Action item. On how many lines of the data below does the word "through" appear? Reply with the number only.

Data to examine.

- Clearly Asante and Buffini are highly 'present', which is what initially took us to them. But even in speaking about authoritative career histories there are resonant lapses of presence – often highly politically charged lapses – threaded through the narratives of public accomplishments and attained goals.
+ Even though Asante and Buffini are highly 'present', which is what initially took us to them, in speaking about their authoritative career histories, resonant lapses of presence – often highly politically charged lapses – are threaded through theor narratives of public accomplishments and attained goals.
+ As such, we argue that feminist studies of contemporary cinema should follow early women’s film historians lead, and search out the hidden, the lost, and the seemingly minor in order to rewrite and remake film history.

==

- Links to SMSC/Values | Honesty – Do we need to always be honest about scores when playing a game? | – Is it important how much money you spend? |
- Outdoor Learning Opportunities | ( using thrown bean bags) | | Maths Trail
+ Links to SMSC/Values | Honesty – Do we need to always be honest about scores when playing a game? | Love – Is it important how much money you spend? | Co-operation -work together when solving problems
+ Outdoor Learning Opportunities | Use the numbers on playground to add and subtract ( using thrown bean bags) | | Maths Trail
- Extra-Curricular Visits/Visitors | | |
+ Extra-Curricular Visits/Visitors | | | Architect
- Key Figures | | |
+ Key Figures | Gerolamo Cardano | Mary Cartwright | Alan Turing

--

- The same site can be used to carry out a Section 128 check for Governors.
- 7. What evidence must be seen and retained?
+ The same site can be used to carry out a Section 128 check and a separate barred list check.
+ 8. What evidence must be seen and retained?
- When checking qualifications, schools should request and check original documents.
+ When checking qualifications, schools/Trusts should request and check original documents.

Answer for this exercise. 2